After a brief fallow period, further validation arrived in the form of Nestle SA’s acquisition of Merrick Pet Care. While Merrick’s market entry into the freeze dried raw space (Backcountry), was nascent, the fact that they had an in-market offering was clearly a benefit to the deal.  Around this same period, Stella & Chewy’s, LLC, a portfolio company of Stripes Group,  and the market leader in freeze-dried raw sold in the independent pet store channel, transitioned into a new 164,000 square-foot facility in Oak Creek, Wisconsin, funded by a debt package sourced by the company in early 2015.  On January 7, 2016, the company announced it had hired a highly seasoned consumer industry executive to run the company and recruited pet industry executive Mark Sapir as Chief Marketing Officer.  Sapir most recently served as VP of Marketing & Innovation at Merrick.  Finally, on January 8, 2016, it was disclosed that WellPet, LLC, a portfolio company of Berwind Corporation, and the owners of the Old Mother Hubbard (which had been previously owned by Catterton) and Eagle Pack Brands, had acquires Sojourner Farms, LLC, doing business as Sojos. Sojos is number two or three player in the dehydrated pet food space.  In addition to providing validation of both the freeze-dried raw and dehydrated solution set, it also provides further evidence that larger players in the consumables space will buy smaller brands, especially if those brands resonate with premium customers who shop independent pet specialty.

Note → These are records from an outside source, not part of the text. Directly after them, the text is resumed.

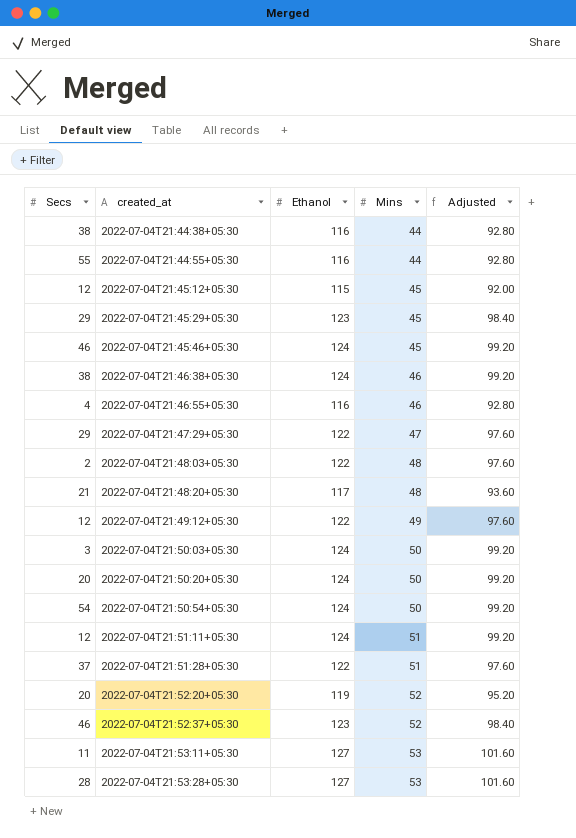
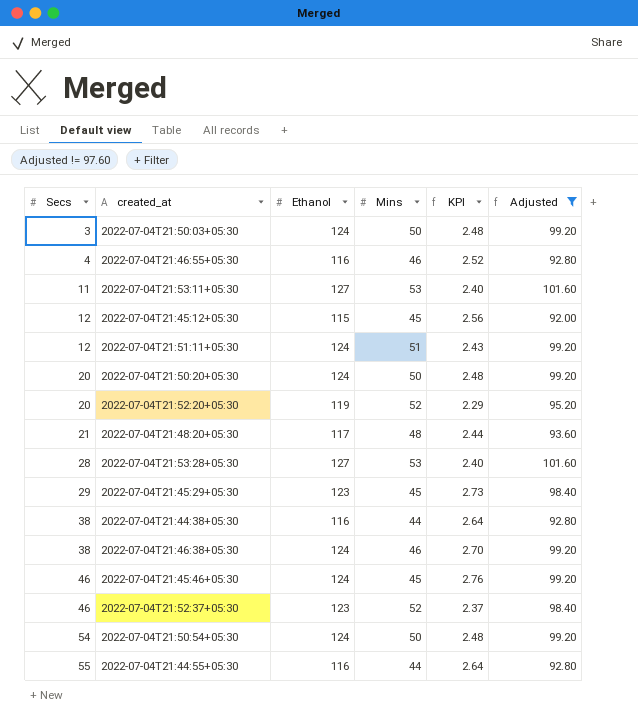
filter: none -> Adjusted != 97.60
row order: created_at ascending -> Secs ascending
column KPI | formula: none -> [Ethanol] / [Mins]

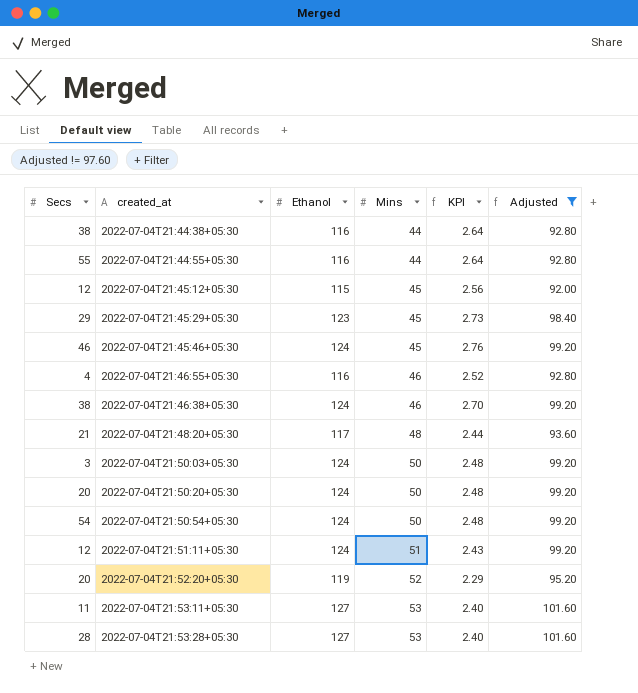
row order: Secs ascending -> Mins ascending
row 2022-07-04T21:52:37+05:30: 46 | 123 | 52 | 2.37 | 98.40 -> none

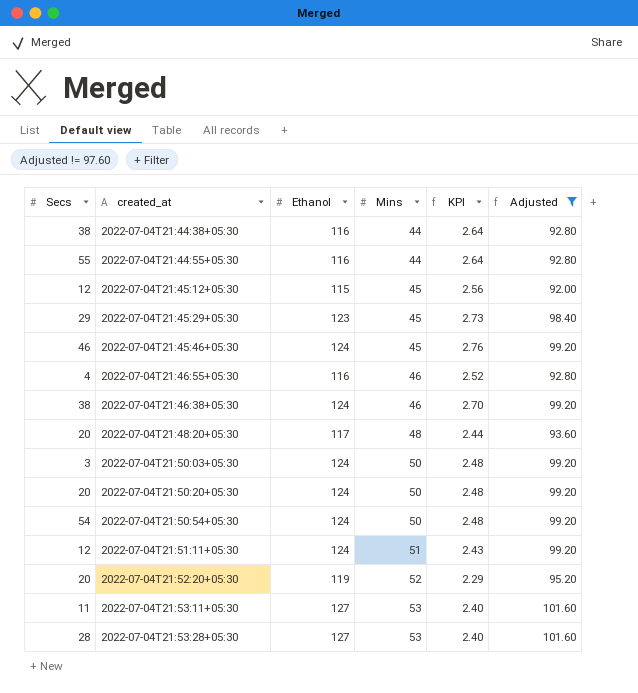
2022-07-04T21:48:20+05:30 | Secs: 21 -> 20

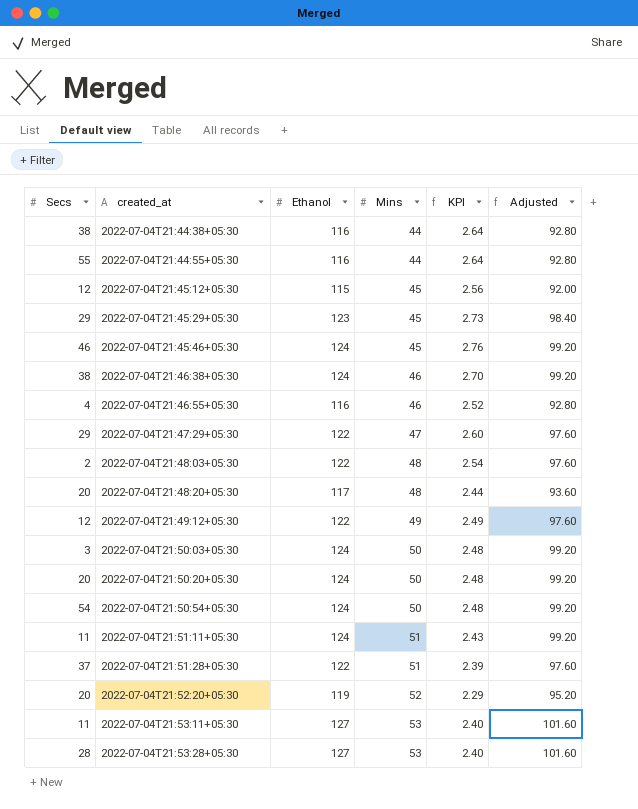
filter: Adjusted != 97.60 -> none
row order: Mins ascending -> created_at ascending
2022-07-04T21:51:11+05:30 | Secs: 12 -> 11

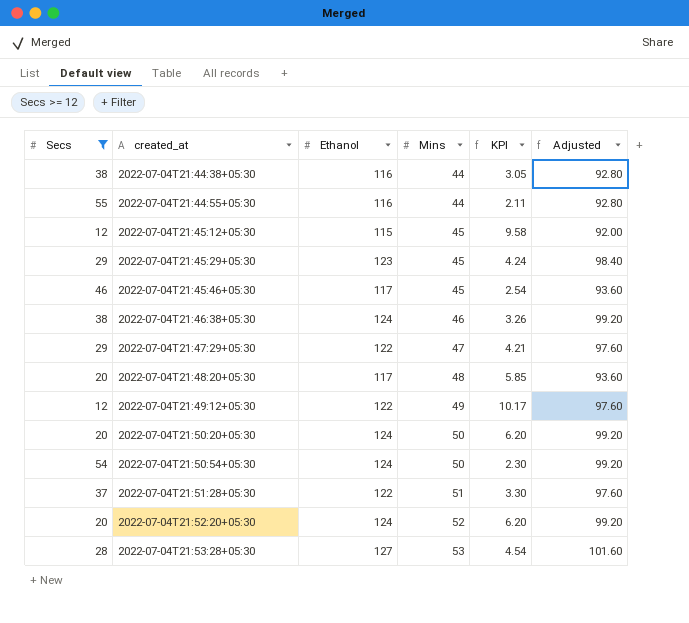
filter: none -> Secs >= 12
column KPI | formula: [Ethanol] / [Mins] -> [Ethanol] / [Secs]
2022-07-04T21:45:46+05:30 | Ethanol: 124 -> 117
2022-07-04T21:45:46+05:30 | Adjusted: 99.20 -> 93.60
2022-07-04T21:52:20+05:30 | Ethanol: 119 -> 124
2022-07-04T21:52:20+05:30 | Adjusted: 95.20 -> 99.20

So what does this all mean? I believe there are two conclusions that can be drawn. First, that the alternative form factor pet food market is a real sub-category and mid-sized to large players need to pay attention to it, because consumers are buying into the category, and have a response for how to compete within it or counter its proliferation going forward. The category is no longer a novelty, something that market leaders can simply write off or ignore.  Second, it’s going to result in more transactions as strategics buy into the space in an effort to deliver a competitive response. The winners of this coming-of-age will be the entrepreneurs who pioneered the category and the private/growth equity firms that supported them.  With a limited set of properties available, it could send valuations, which have been trending down, back towards the upper end of the historical multiple range.

/bryan

Note: This blog is for informational purposes only. The opinions expressed reflect my view as of the publishing date, which are subject to change.  While this post utilizes data sources I consider reliable, I cannot guarantee the accuracy of any third party cited herein.